Pelos seus corredores, circulam por dia cerca de mil pacientes. O número de pessoas que trabalham no prédio gira em torno em 3.500, incluindo 700 extraquadros (desses, de acordo com a denúncia, mais de 200 recebem menos de um salário mínimo) e 2.814 concursados, sendo 480 médicos. E o total de alunos da área de saúde é de 2.500. Diante do quadro caótico, o defensor Daniel Macedo diz que entrará com uma ação civil pública contra o Ministério da Educação e a UFRJ.

— Os hospitais universitários recebem pela tabela do SUS: quanto maior for a produção cirúrgica, mais são remunerados. Mas, para isso, é preciso medicamentos, organização e gestão qualificada. O Hospital do Fundão não tem nada disso — afirma o defensor, acrescentando: — Enquanto isso, pessoas estão morrendo por não contarem com atendimento adequado.

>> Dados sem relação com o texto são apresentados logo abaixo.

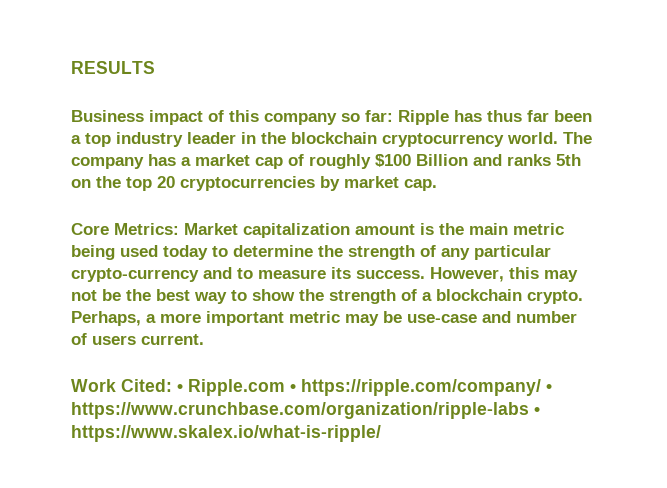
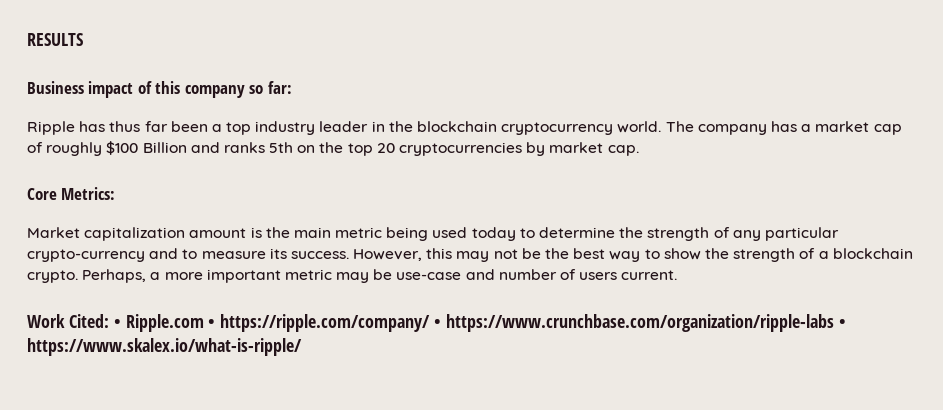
(393, 116) none -> (292, 87) //
(179, 229) none -> (116, 193) //

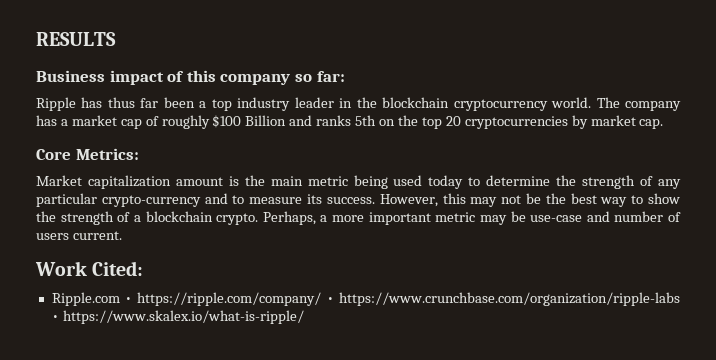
[113,319,121,328] • -> (144, 268) //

No diagnóstico da DPU, o Clementino Fraga Filho agoniza por falta de investimento do governo federal, ausência de concursos públicos e também por desavenças entre o ex-diretor geral Eduardo Côrtes e o reitor Roberto Leher, além de erros de administração. Após bater de frente com o reitor sobre o pagamento dos extraquadros com recursos do SUS, Côrtes acabou exonerado no começo de novembro. Dias depois, uma liminar na Justiça Federal determinou seu retorno ao cargo, mas que acabou derrubada.

AMBULATÓRIOS INSALUBRES

Alheios a toda essa discussão, pacientes precisam contar com a sorte e o empenho da equipe do hospital para conseguir tratamento. A aposentada Ângela Célia da Silva, de 67 anos, moradora de Nova Iguaçu e que operou em maio um câncer no pâncreas, já se deparou com a situação de não conseguir fazer a quimioterapia marcada:

— Tive que ir à ouvidoria reclamar. Ligaram e fiz a sessão na semana passada. Moro longe e tenho dificuldades para andar. Agora fico sempre na expectativa se vai ter ou não a sessão.

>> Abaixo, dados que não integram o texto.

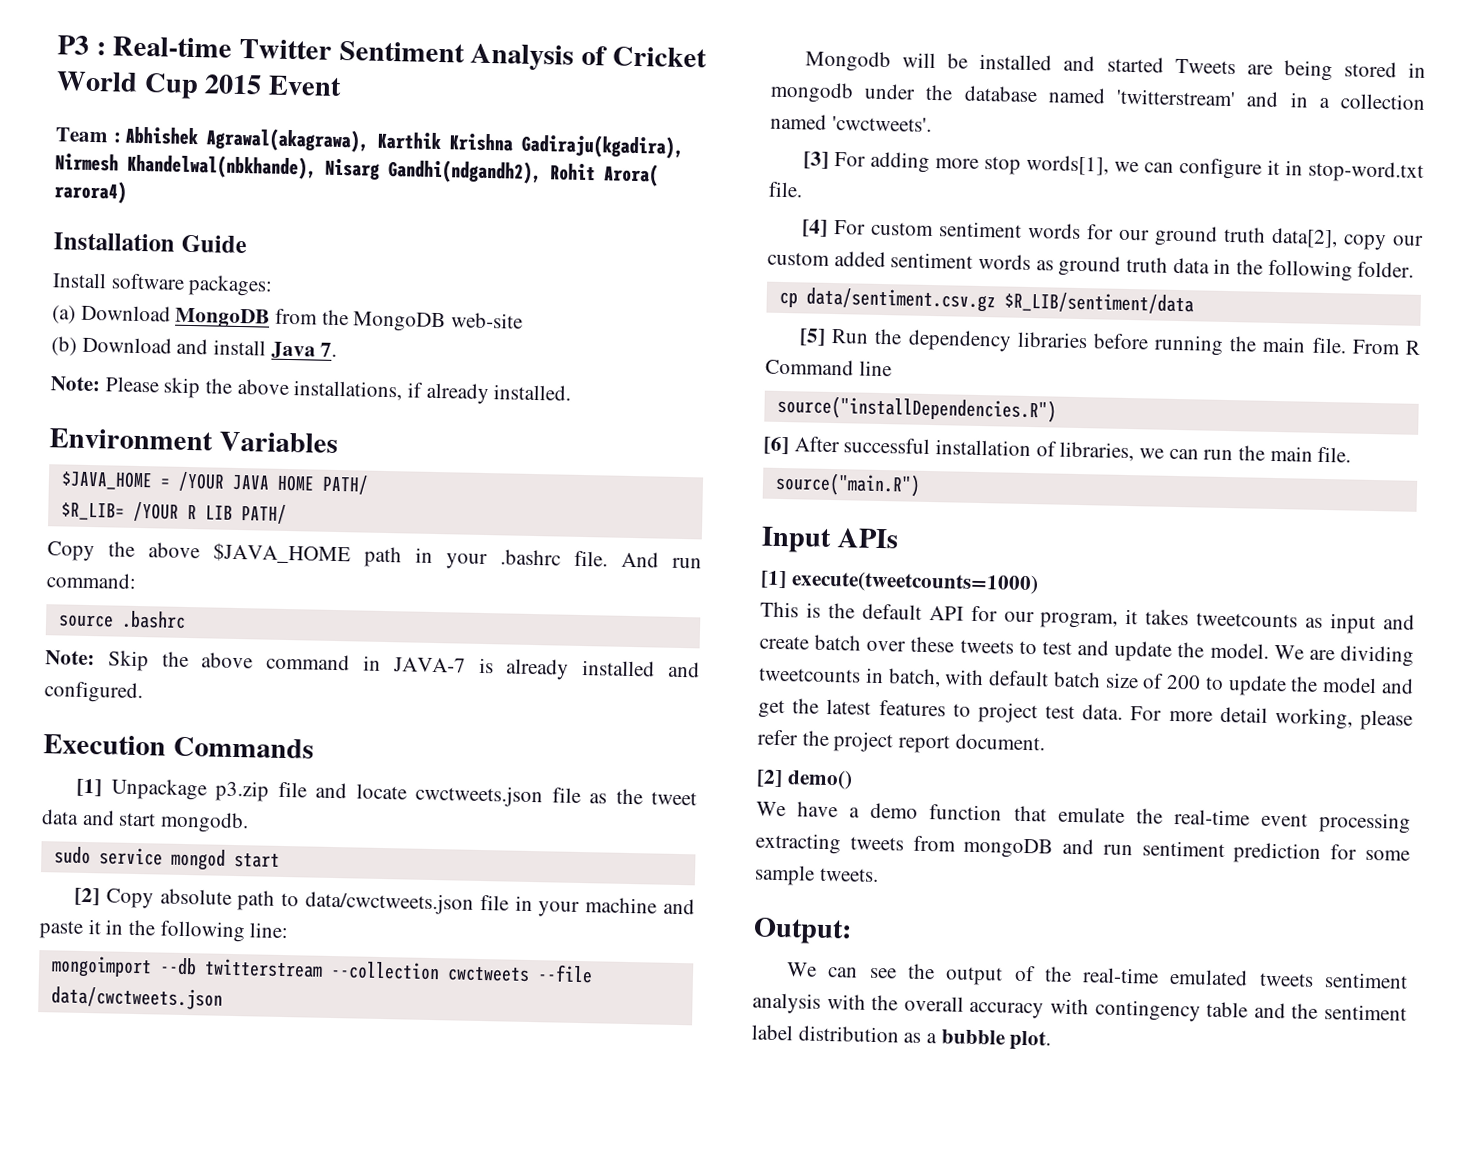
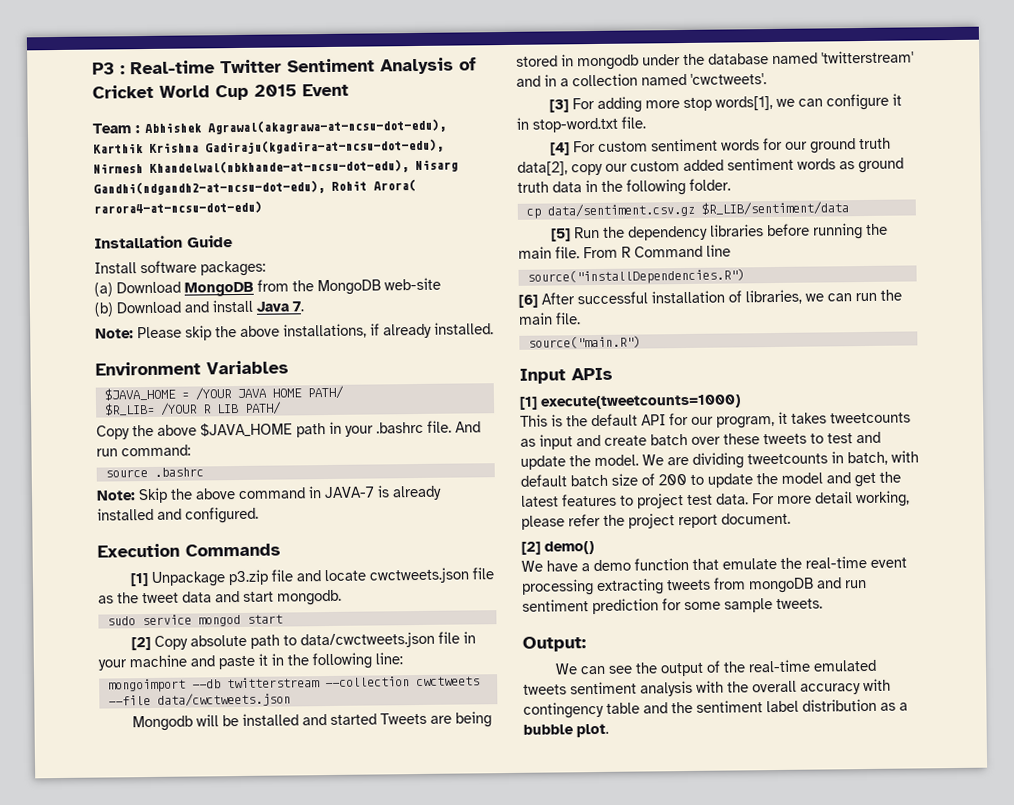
[206,127,371,153] Agrawal(akagrawa), -> [207,118,446,135] Agrawal(akagrawa-at-ncsu-dot-edu),
[521,133,685,159] [55,153,542,185] Gadiraju(kgadira), Nirmesh Khandelwal(nbkhande), Nisarg Gandhi(ndgandh2), -> [205,138,444,155] [93,159,458,175] [93,180,325,196] Gadiraju(kgadira-at-ncsu-dot-edu), Nirmesh Khandelwal(nbkhande-at-ncsu-dot-edu), Nisarg Gandhi(ndgandh2-at-ncsu-dot-edu),
[54,180,127,204] rarora4) -> [93,200,262,215] rarora4-at-ncsu-dot-edu)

Na documentação reunida pela defensoria, a divisão médica destaca que, devido à falta de quimioterápicos e de insumos e às paralisações frequentes de aparelhos de diagnóstico por imagem, “os tratamentos oncológicos de diversos pacientes têm sido postergados e até interrompidos”. A falta de material como contrastes também vem causando a “paralisação recorrente dos exames de tomografia computadorizada, mamografia, ressonância magnética, radiografias e procedimentos hemodinâmicos”.

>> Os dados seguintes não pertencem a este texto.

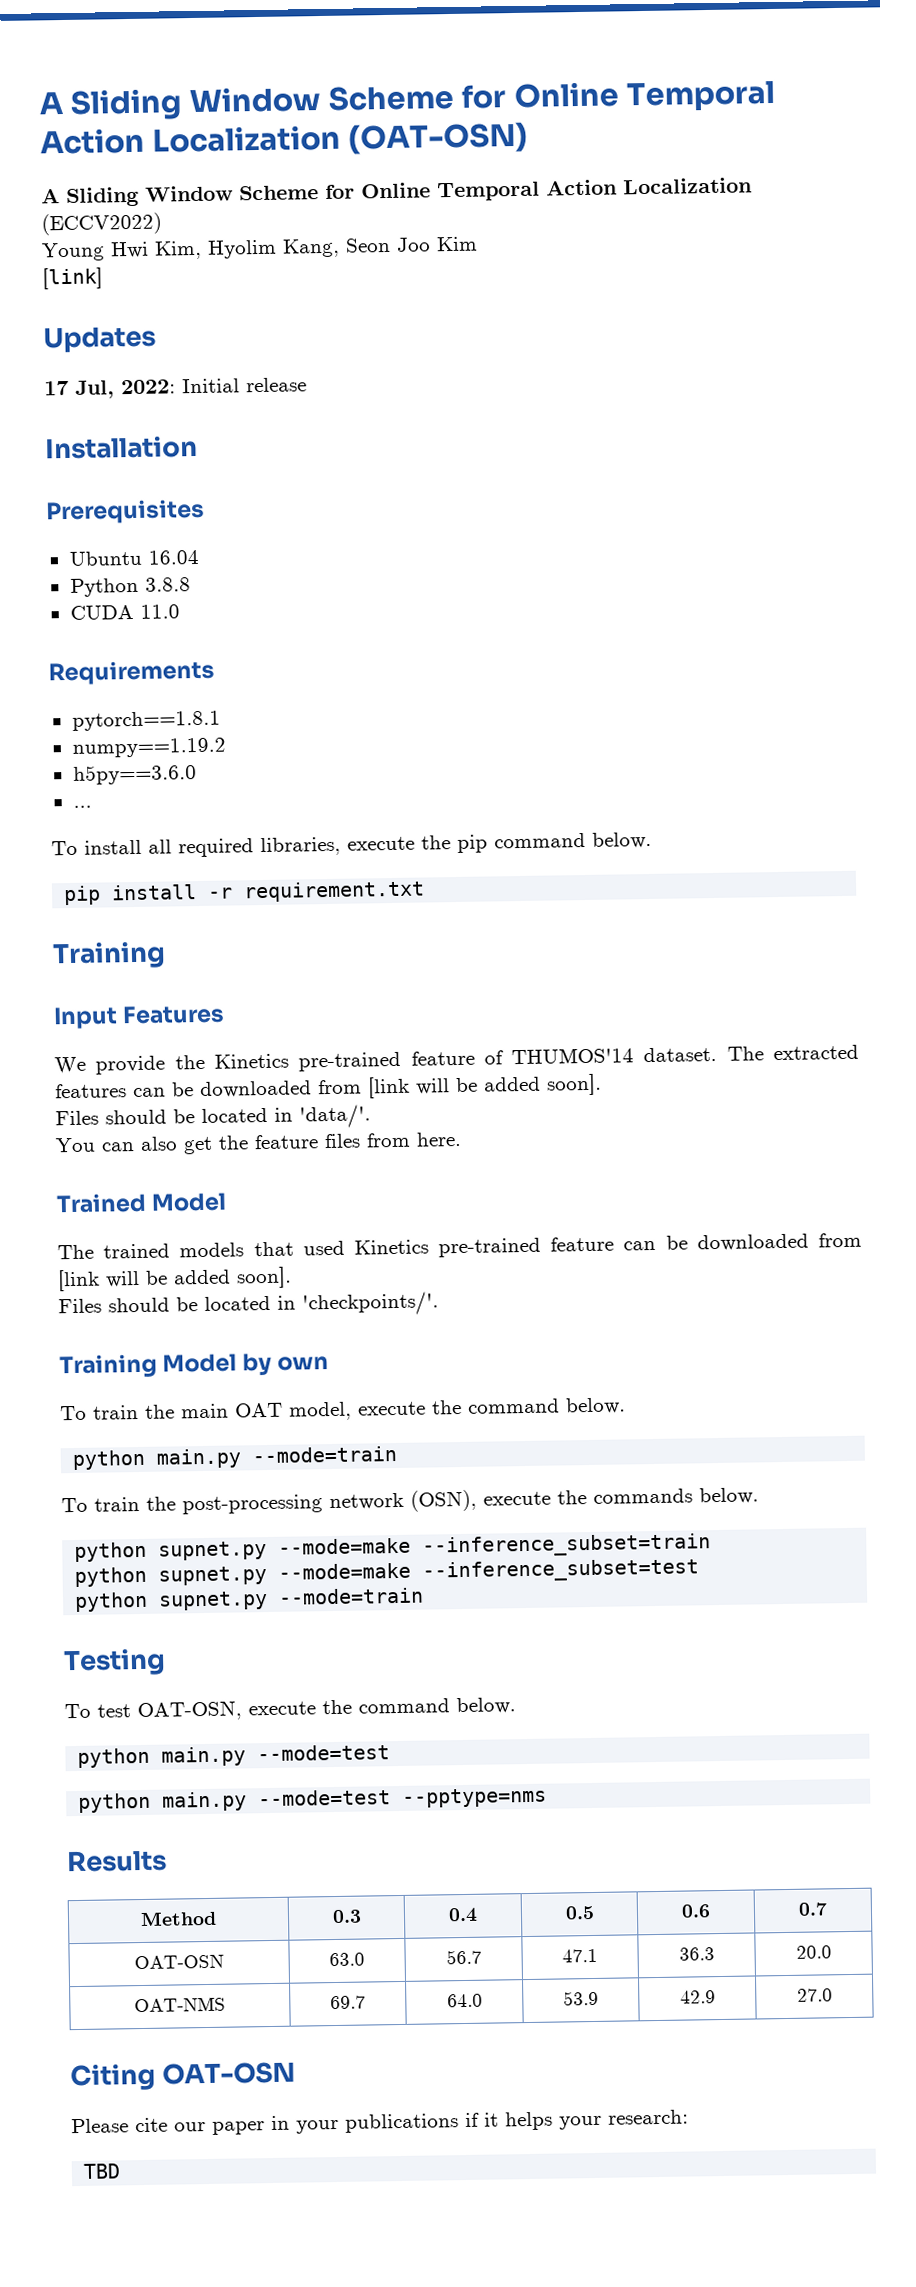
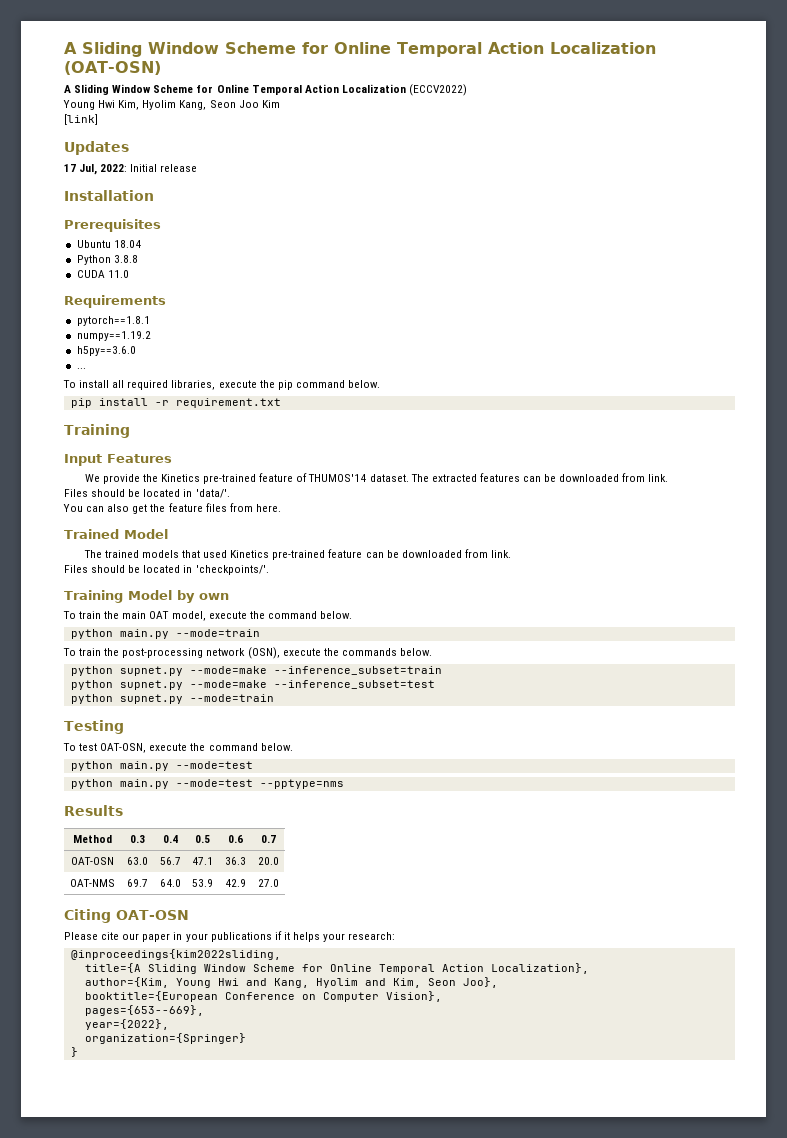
[147,549,199,565] 16.04 -> [113,240,141,248] 18.04
[367,1073,602,1099] [link will be added soon]. -> [648,474,669,482] link.
[57,1266,292,1292] [link will be added soon]. -> [490,550,511,558] link.
[83,2163,122,2179] TBD -> [70,949,281,960] [84,963,589,974] [84,977,498,988] [84,991,442,1002] [84,1005,204,1016] [84,1019,169,1030] [84,1033,246,1044] [70,1047,78,1057] @inproceedings{kim2022sliding, // title={A Sliding Window Scheme for Online Temporal Action Localization}, // author={Kim, Young Hwi and Kang, Hyolim and Kim, Seon Joo}, // booktitle={European Conference on Computer Vision}, // pages={653--669}, // year={2022}, // organization={Springer} // }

Na dermatologia, os ambulatórios são classificados como “insalubres” pela própria equipe e as cirurgias estão suspensas por vazamentos nas salas. Na quinta passada, apenas dois dos 16 elevadores do prédio, de 13 andares, estavam funcionando, de modo precário. Pela manhã, um paciente que ia para o centro cirúrgico aguardava o elevador enquanto o maqueiro esmurrava a porta e gritava, porque o botão para chamar o equipamento estava quebrado. A cena durou cerca de 15 minutos.

No 11° andar, um enfermaria inteira está desativada. O cenário é de paredes e pias quebradas, sujeira, fios expostos e 50 macas largadas em frente aos elevadores. O ex-diretor diz que há 19 leitos de CTI para serem usados, assim como 40 de enfermaria vazios. Para ativá-los, seriam necessários mais 280 profissionais. Hoje o hospital possui 262 leitos. No final dos anos 1990, eram 530. Apesar de todos os obstáculos, o hospital é referência em diversas especialidades. Nele, pacientes com Síndrome de Down, paralisia cerebral e autismo, encontram uma unidade cirúrgica. O local também é pioneiro no país, entre os hospitais públicos, em centro de diagnóstico de crises convulsivas cerebrais

— Os hospitais universitários são referência para doenças graves e de ponta, e são locais de ensino e pesquisa. A situação compromete o atendimento e a formação de profissionais — critica Nelson Nahon, presidente do Conselho Regional de Medicina do Rio de Janeiro (Cremerj).